Burn’s production holds everything together like a beautifully dilapidated building, constructing a sound whose character is chipped and flaked, but resilient — an antique model that reflects the quizzical modernity surrounding it. Macht’s incensed drums expand and echo in the urgent title track, battling the translucent synthesizers for bragging rights. “Last Million Miles” gurgles like Stevie Wonder in an abandoned warehouse; all the wah-wah-inspired ricocheting and bleeding make it difficult to discern which instrument is behind which sound. It’s all just slathered together, mucky and heady and funky and pulsing with life. The mix is allowed its most inspired brainstorming session in the six-and-a-half-minute “City of Women”, an impressionist blend of sounds that seems to hover in place beneath Whitley’s voice, the icy synth tones cutting through the speculative haze.

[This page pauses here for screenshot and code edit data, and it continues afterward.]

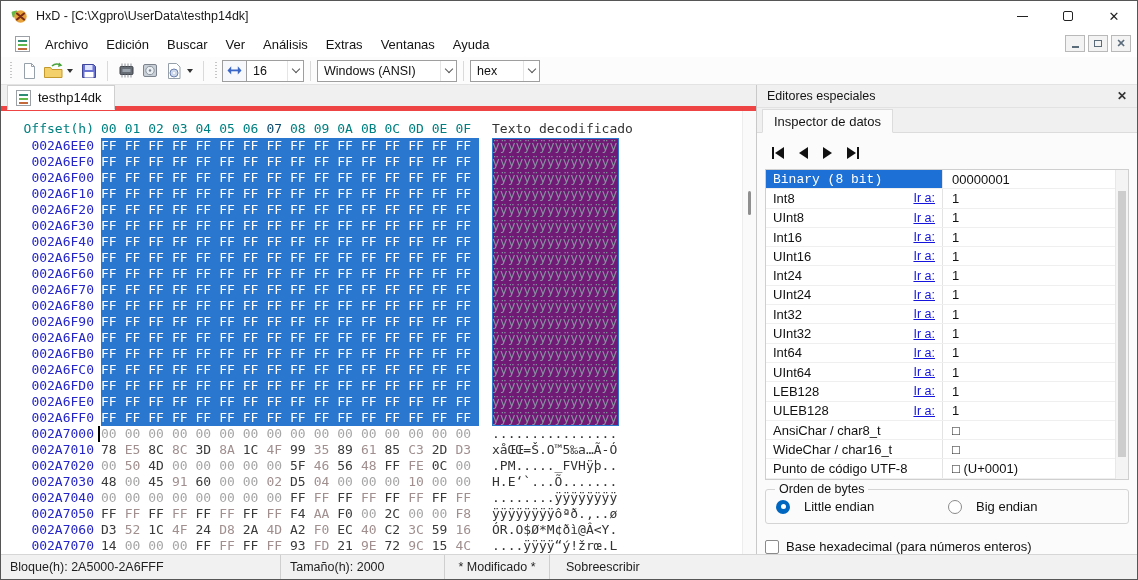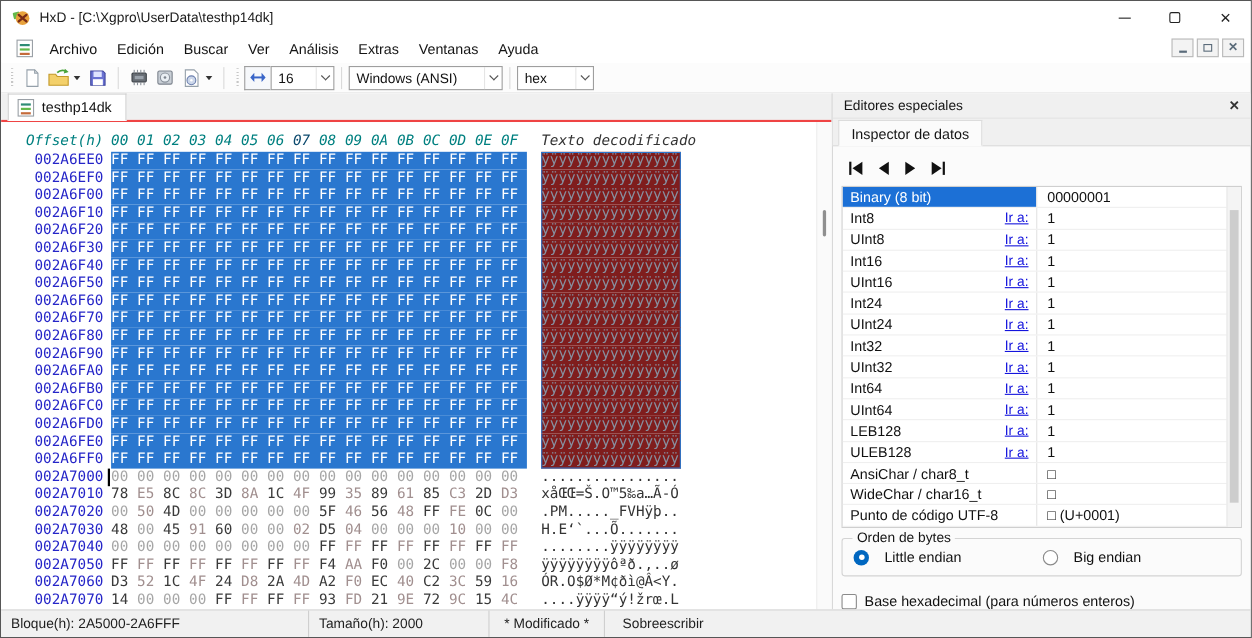"testhp14dk" .tabstrip { border-bottom: 2px solid #ef4444 -> 5px solid #ef4444 }
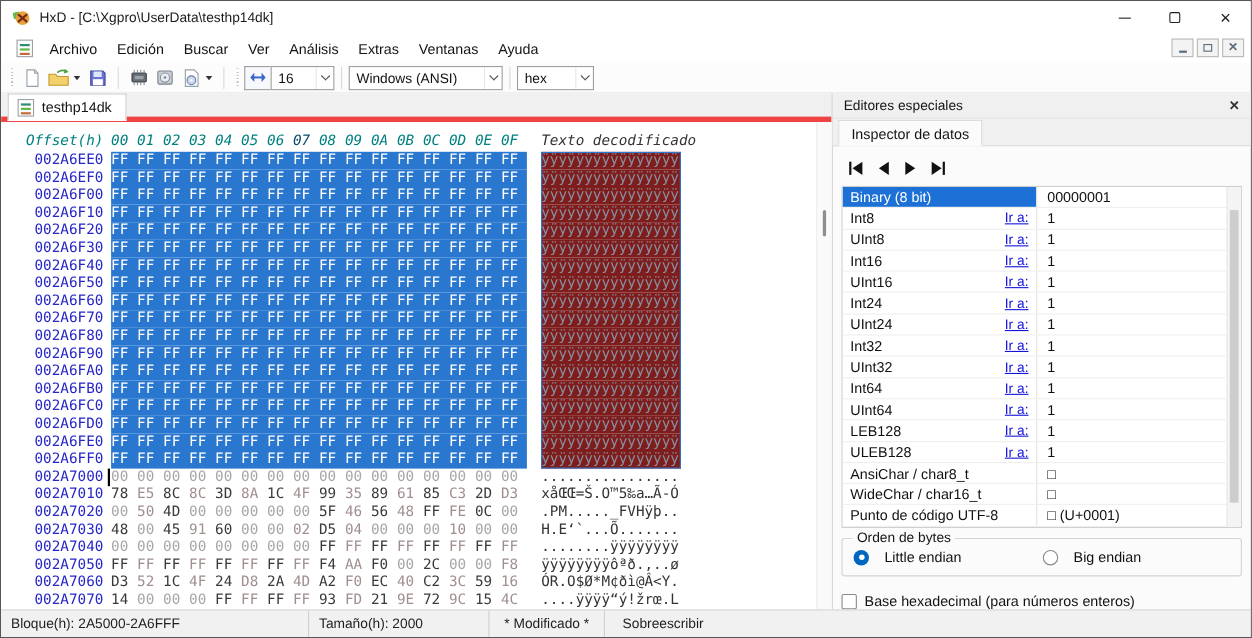"Offset(h)" .hexhead { font-style: italic -> none }
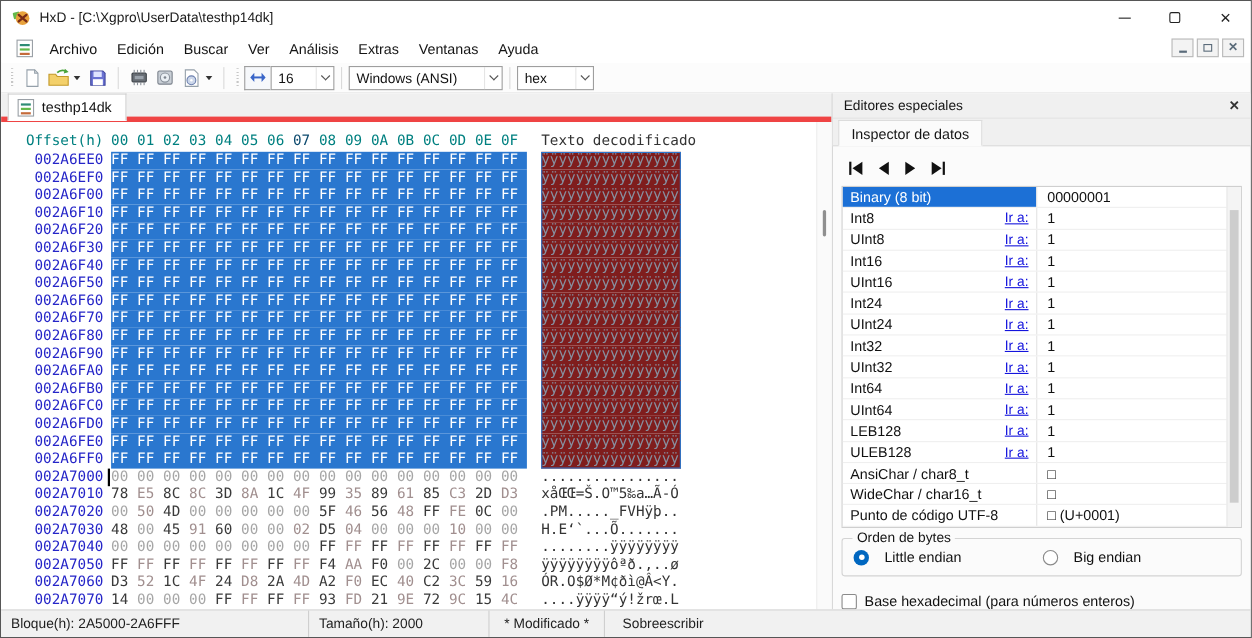"ÿÿÿÿÿÿÿÿÿÿÿÿÿÿÿÿ" .dec.s { background: #7f1d1d -> #701a75 }
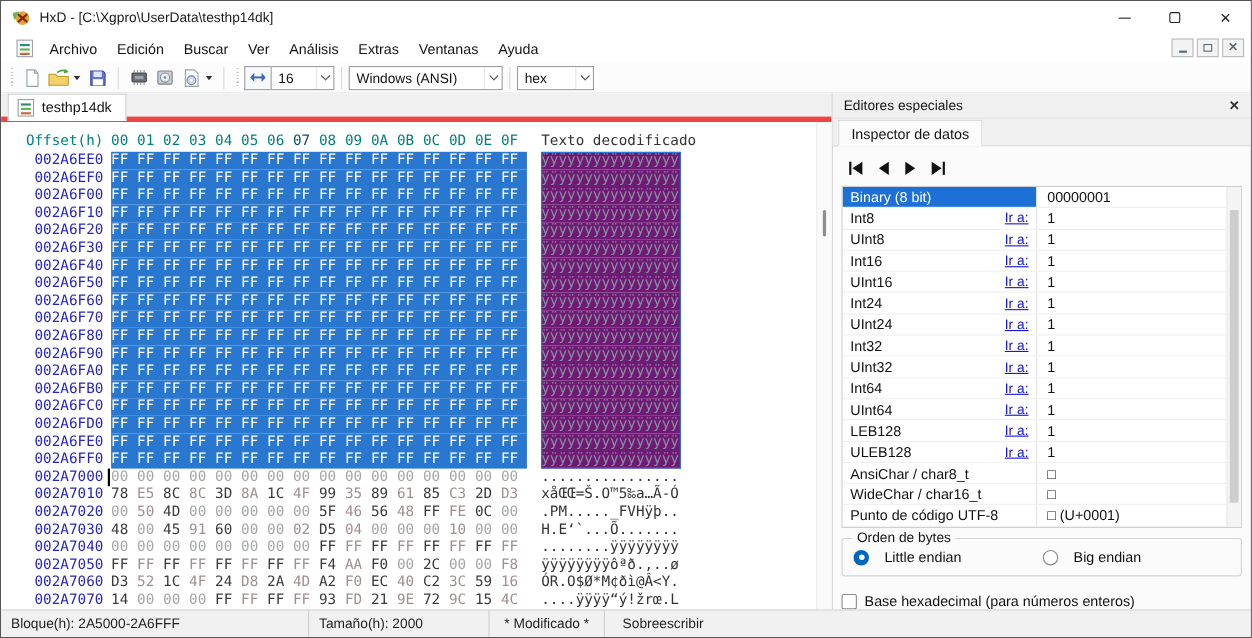"Binary (8 bit)" .insrow.sel .inamewrap { font-family: none -> Liberation Mono, monospace }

If Dirt Floor and War Crime Blues argued Whitley’s underrated status as a fierce guitarist, then Soft Dangerous Shores is all about his voice. Like honey laced with gravel, Whitley’s voice digs into the record’s aural architecture, creaking under its floorboards, a wonder both inviting and intimidating. He channels the bedside seduction of a parched and exhausted Al Green on “City of Women” and “Her Furious Angels”, the latter a song from War Crime Blues given the full-band treatment and transformed into a sultry slice of primordial R&B. He gives himself over to the near-metallic grind of “Medicine Wheel” and the dead-man float of “End Game Holiday” like trees yield and bend to the rhythm of the wind. All the while, Whitley keeps the mood mysterious, alluding to some kind of menacing arousal or arousing menace, speaking of tangibles and whispering in code.

Reflecting the highly insinuative music, Whitley’s lyrics are all about feeling, imagery, and cognizance; like Richard Buckner, he crafts scrupulous poetry that’s emotionally instinctive and surmountable. His ideas, no matter how elusively delivered, are rooted in universal sensations: there’s mortality (and old blues residue) in lines like “How long I be chased / ‘Fore the earth take me in / From the valley I taste / Whole futures on her skin”; uninhibited promises of lust (“Steal me now / Into breathing rooms / Under steaming oaths / Till my lips could trace the shade between your thigh”); and the frequent intertwining of life, love, and death (“Looking out from your bed / Like I just got born”). They’re mutable words and, like Soft Dangerous Shores‘ music (haunted funk, wounded soul, reconstituted blues), part of a larger, moldable canvas. Whitley calls it a “Euro-trash/folk-blues thing”. But a record as good as this doesn’t need to be defined — only adopted, weathered, and, with any luck, embraced.